Browse all reviews by letter     A B C D E F G H I J K L M N O P Q R S T U V W X Y Z 0 - 9

UK/USA 1939
Directed by
Sam Woods
109 minutes
Rated G

Reviewed by
Bernard Hemingway
2.5 stars

Goodbye, Mr Chips (1939)

This adaptation of James Hilton’s serialized novel, produced at MGM's British studio under the guiding hand of Victor Saville, is so dripping in sentimentality that it is surprising that the screen doesn’t sag under its sodden weight. The story, told in a flashback, was based upon Hilton's own experiences at a public school in Cambridge and for authenticity's sake, was filmed at the Repton School with students and faculty serving as extras in the cast.

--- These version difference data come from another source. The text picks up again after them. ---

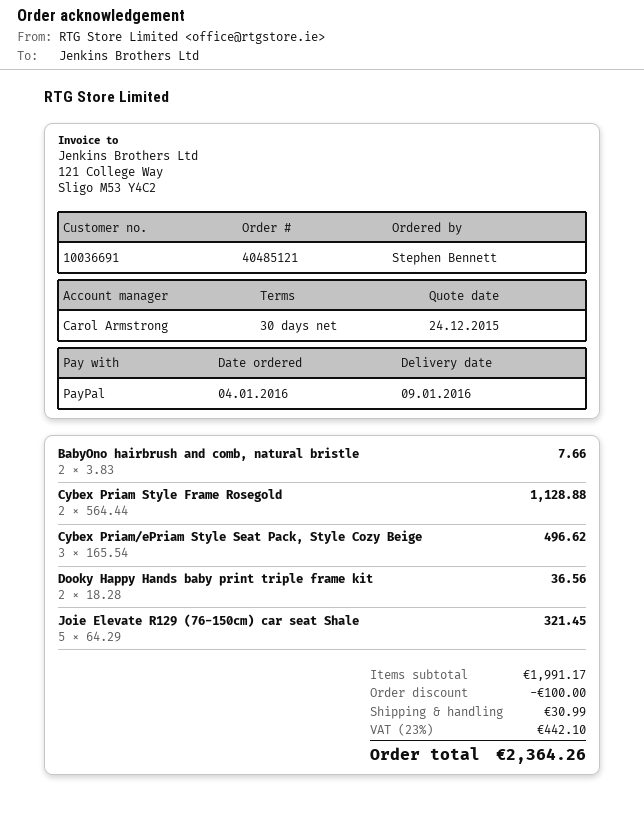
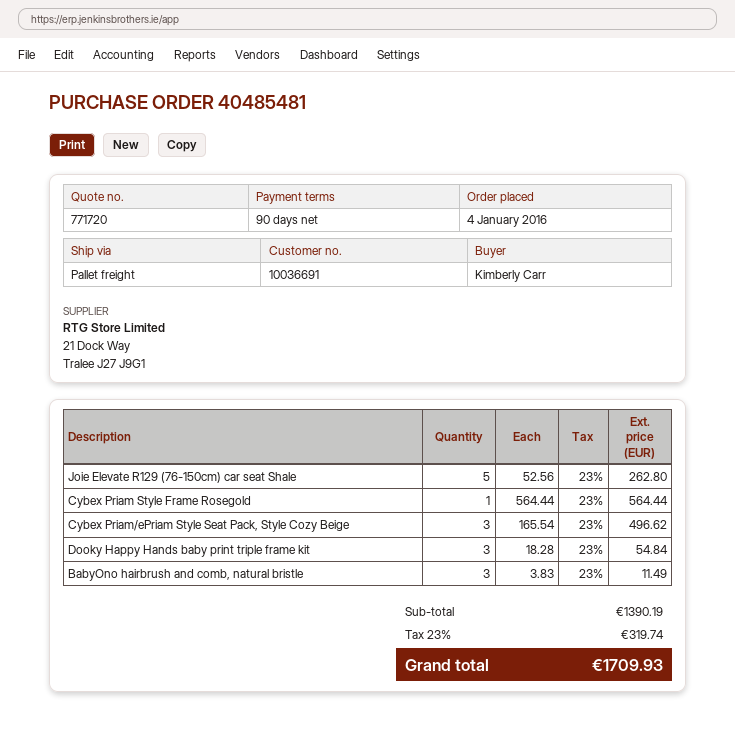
order number: 40485121 -> 40485481
payment terms: 30 days -> 90 days
ordered by: Stephen Bennett -> Kimberly Carr
BabyOno hairbrush and comb, natural bristle: 2 x 3.83 = 7.66 -> 3 x 3.83 = 11.49
Cybex Priam Style Frame Rosegold: 2 x 564.44 = 1128.88 -> 1 x 564.44 = 564.44
Dooky Happy Hands baby print triple frame kit: 2 x 18.28 = 36.56 -> 3 x 18.28 = 54.84
Joie Elevate R129 (76-150cm) car seat Shale: 5 x 64.29 = 321.45 -> 5 x 52.56 = 262.80
subtotal: 1991.17 -> 1390.19
discount: 100.00 -> none
shipping: 30.99 -> none
tax: 23% = 442.10 -> 23% = 319.74
total: 2364.26 -> 1709.93

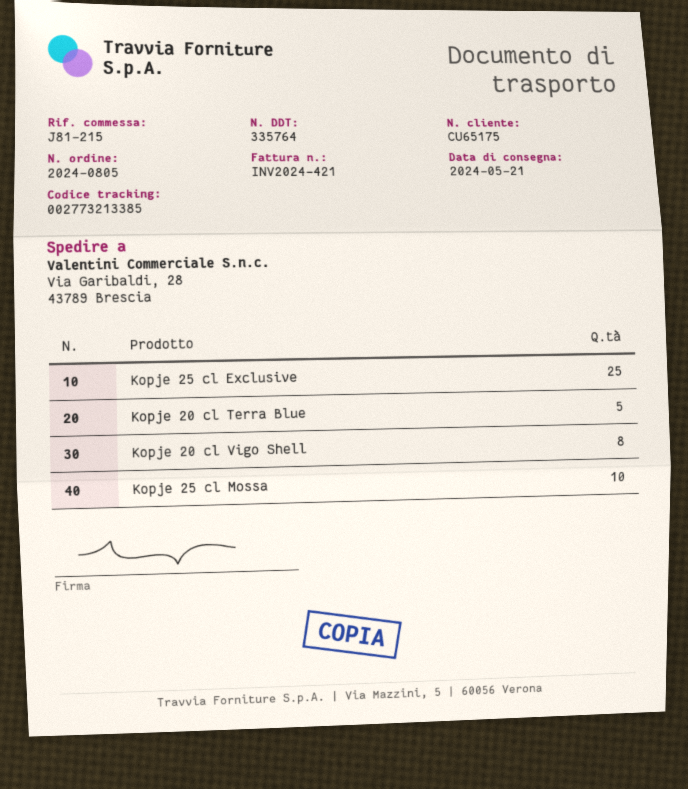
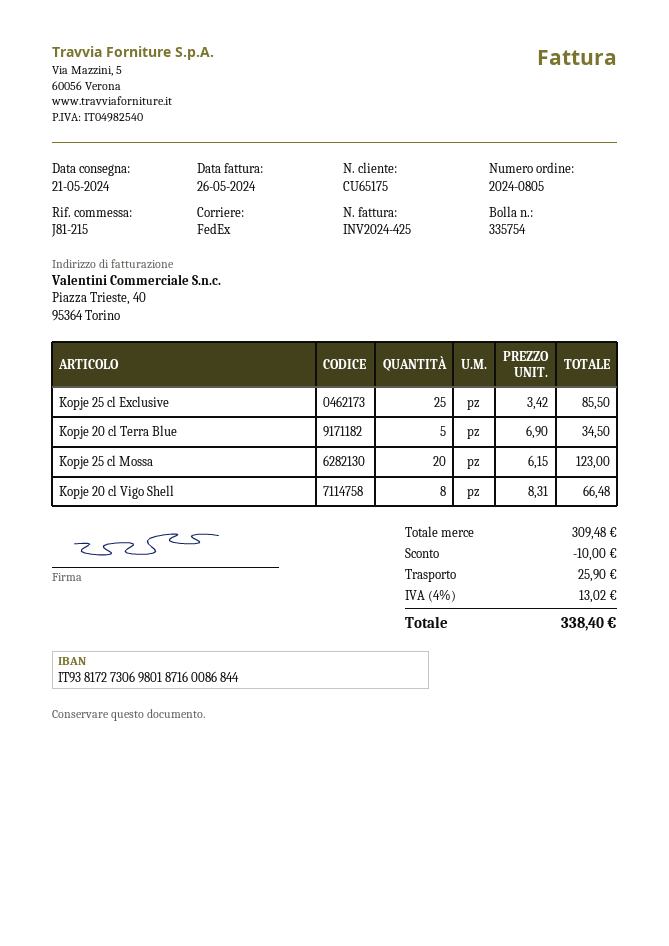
delivery note number: 335764 -> 335754
invoice number: INV2024-421 -> INV2024-425
Kopje 25 cl Mossa: 10 -> 20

Released the same year as Gone With The Wind and Wuthering Heights, the film has entered the pantheon of Hollywood classics, but it is one that has dated ideologically. The romanticized celebration of traditional values and dutiful compliance with and self-sacrifice to the established order was timely on the eve of WWII but today one can’t get past the impression that Chips is a doddering old dullard who has spent almost 60 years inculcating generation after generation of upper class boys with hoary irrelevancies (for which his reward in the film is a biscuit jar and a contented demise!!). In this respect it would be interesting to compare the film to Dead Poets Society (1989 with its more modern take on the relationship between education and indoctrination.

Robert Donat won the Academy Award for Best Actor in 1939 (his sole Oscar win) for his convincing portrayal of the diffident old fuddy-duddy whilst Greer Garson, making her film debut, plays his devoted and improbably beautiful wife.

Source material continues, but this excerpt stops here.